In his book “Inside the Lionel Trains Fun Factory,” Robert Osterhoff described the daily scene at the Jersey plants:

“It was a manufacturing marvel how the nondescript sheets of shiny metal, delivered to exacting specifications of demanding engineers, were ushered into the dimly lit factories and emerged back into the sunshine, boxed and neatly packaged, glamorously formed and carrying a glossy coat of high-grade enamel, ready to be time-tested around the toy railroad tracks of youth around the world.”

In the 1940s, the company introduced an array of milestone products, including locomotives with real puffing smoke, and a remote-control coupling system. In 1949 alone, the company’s daily output was 18,000 cars and 52,000 pieces of track. By 1953, Lionel had become the world’s largest toy company. One celebrity collector: Frank Sinatra, who built a full-size replica of a train station at his Palm Springs compound to house his Lionel layout. There was even a Lionel TV show, hosted by Joe DiMaggio.

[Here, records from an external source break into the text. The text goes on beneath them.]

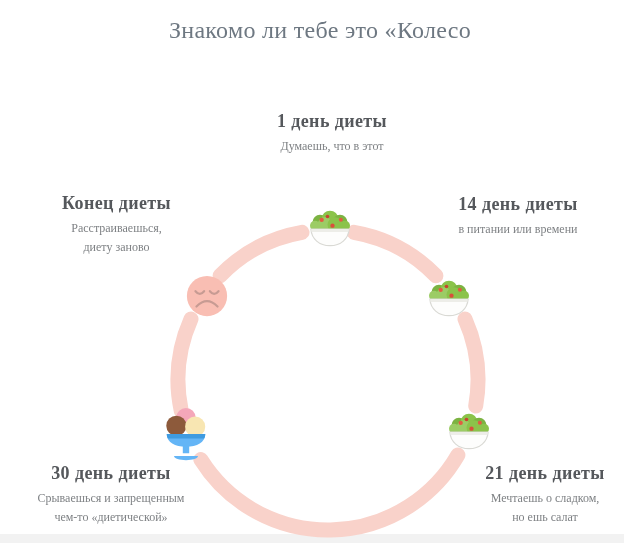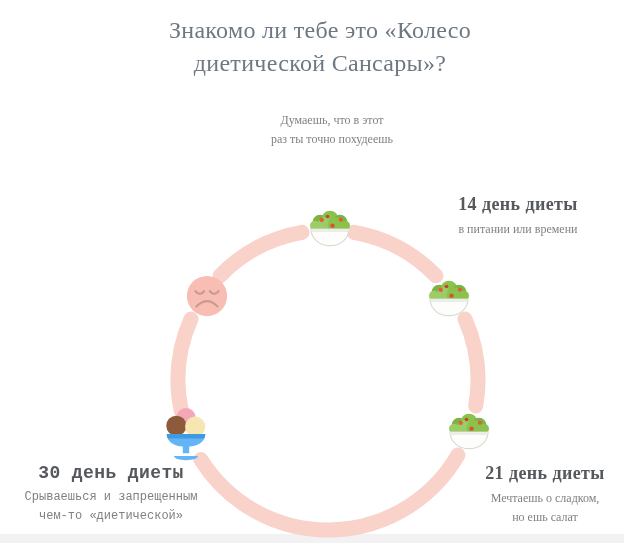--- a/index.html
+++ b/index.html
@@ -50,72 +50,74 @@
     margin-bottom: 5px;
   }
   .stage-line {
     font-size: 12px;
     color: #7e8184;
     line-height: 19px;
   }
   .pos-day1  { left: 202px; top: 111px; width: 260px; }
   .pos-day14 { left: 414px; top: 194px; width: 208px; }
   .pos-end   { left:   8px; top: 193px; width: 217px; }
-  .pos-day30 { left:   1px; top: 463px; width: 220px; font-family: Liberation Mono, monospace; }
+  .pos-day30 { left:   1px; top: 463px; width: 220px; }
   .pos-day21 { left: 441px; top: 463px; width: 208px; }
   .icon { position: absolute; }
   .icon-salad-day1  { left: 305px; top: 209px; }
   .icon-salad-day14 { left: 424px; top: 279px; }
   .icon-salad-day21 { left: 444px; top: 412px; }
   .icon-sundae      { left: 164px; top: 406px; }
   .icon-sadface     { left: 184px; top: 273px; }
 </style>
 </head>
 <body>
 
 <div class="canvas">
 
   <div class="bottom-strip"></div>
 
   <h1 class="title">
     <span>Знакомо ли тебе это «Колесо</span>
-    <span>диетической Сансары»?</span>
   </h1>
 
   <svg class="ring" width="640" height="543" viewBox="0 0 640 543">
     <path d="M354.0 232.3 A150 150 0 0 1 435.9 275.8
              M465.0 319.0 A150 150 0 0 1 475.7 406.0
              M457.9 455.0 A150 150 0 0 1 200.8 459.5
              M181.3 411.2 A150 150 0 0 1 191.0 319.0
              M220.1 275.8 A150 150 0 0 1 302.0 232.3" fill="none" stroke="#F9D2CA" stroke-width="15" stroke-linecap="round"></path>
   </svg>
 
   <div class="stage pos-day1">
+    <div class="stage-heading">1 день диеты</div>
     <div class="stage-line">Думаешь, что в этот</div>
-    <div class="stage-line">раз ты точно похудеешь</div>
   </div>
 
   <div class="stage pos-day14">
     <div class="stage-heading">14 день диеты</div>
     <div class="stage-line">в питании или времени</div>
   </div>
 
   <div class="stage pos-day21">
     <div class="stage-heading">21 день диеты</div>
     <div class="stage-line">Мечтаешь о сладком,</div>
     <div class="stage-line">но ешь салат</div>
   </div>
 
   <div class="stage pos-day30">
     <div class="stage-heading">30 день диеты</div>
     <div class="stage-line">Срываешься и запрещенным</div>
     <div class="stage-line">чем-то «диетической»</div>
   </div>
 
   <div class="stage pos-end">
+    <div class="stage-heading">Конец диеты</div>
+    <div class="stage-line">Расстраиваешься,</div>
+    <div class="stage-line">диету заново</div>
   </div>
 
   <svg class="icon icon-salad-day1" width="50" height="40" viewBox="0 0 60 48">
     <circle cx="18" cy="16" r="9" fill="#7CB342"></circle>
     <circle cx="30" cy="12" r="10" fill="#8BC34A"></circle>
     <circle cx="42" cy="16" r="9" fill="#7CB342"></circle>
     <circle cx="12" cy="20" r="6" fill="#9CCC65"></circle>
     <circle cx="48" cy="20" r="6" fill="#8BC34A"></circle>
     <circle cx="24" cy="19" r="9" fill="#9CCC65"></circle>
     <circle cx="36" cy="19" r="9" fill="#8BC34A"></circle>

“Joshua Cowen once said the train going around the Christmas tree is as traditional as the tree itself,” Waller said. But in the ‘60s, according to the official Lionel website, the company “lost its founder and its bearings; America was undergoing social upheaval and the idealized image of Lionel railroading no longer fit in.” In 1967, Lionel filed for bankruptcy. In 1969, Lionel licensed its train manufacturing to breakfast-cereal conglomerate General Mills. Production was shifted to Michigan and, in one ill-fated move, to Mexico. In 1985, General Mills sold off its toy divisions, with Lionel was absorbed by Kenner Parker.

In 1986, Detroit-based real estate developer Richard Kughn bought the brand; Kughn sold Lionel to 1995 to an investment group that included Neil Young. “Our task was to reopen Lionel to the mass market, to American pop culture again,” explained Calabrese, a onetime newspaper editor who also worked at Playboy magazine and Marvel Comics. In 2004, the company once again filed for bankruptcy. “I had a clear mandate to change the company,” Calabrese said. “Bankruptcy provided the means to do it.”

He stood in the atrium at One Gateway Center in Newark, where four Lionel layouts are on display through Dec. 31. The atrium is across the street from Newark Penn Station, where another Lionel layout is on display in the main waiting room. The Polar Express and Harry Potter train sets have helped fuel Lionel’s recent resurgence. Waller, at The Train Station, has already sold out of Lionel’s R27 subway train set, which features opening and closing doors and an operator announcing the stops. At The Train Station, you can buy everything from ready-to-run $300 sets to such collectibles as the prized 700E New York Central Hudson. The Train Station even hosts Net auctions on its train-station.com website.

“I sold an empty cardboard Lionel box from 1965 for $5,000,” Waller said, wonder in his voice. “I was about to throw it away.” His regular customers? “Grandfathers buying for their grandsons, dads for their kids, and dads for their kids, but it’s really for dad,” he said, laughing. Calabrese, for his part, talks of bringing the Lionel name back to New Jersey. Newark, he said, would be a perfect location for a Lionel museum/visitors center. “We have both gone through some really hard times, and we’re both still alive,” Calabrese said of Newark and Lionel. “We’re both scrappy.”


2 posted on 01/14/2009 9:54:33 PM PST by Coleus (Merry Christmas & Happy New Year!)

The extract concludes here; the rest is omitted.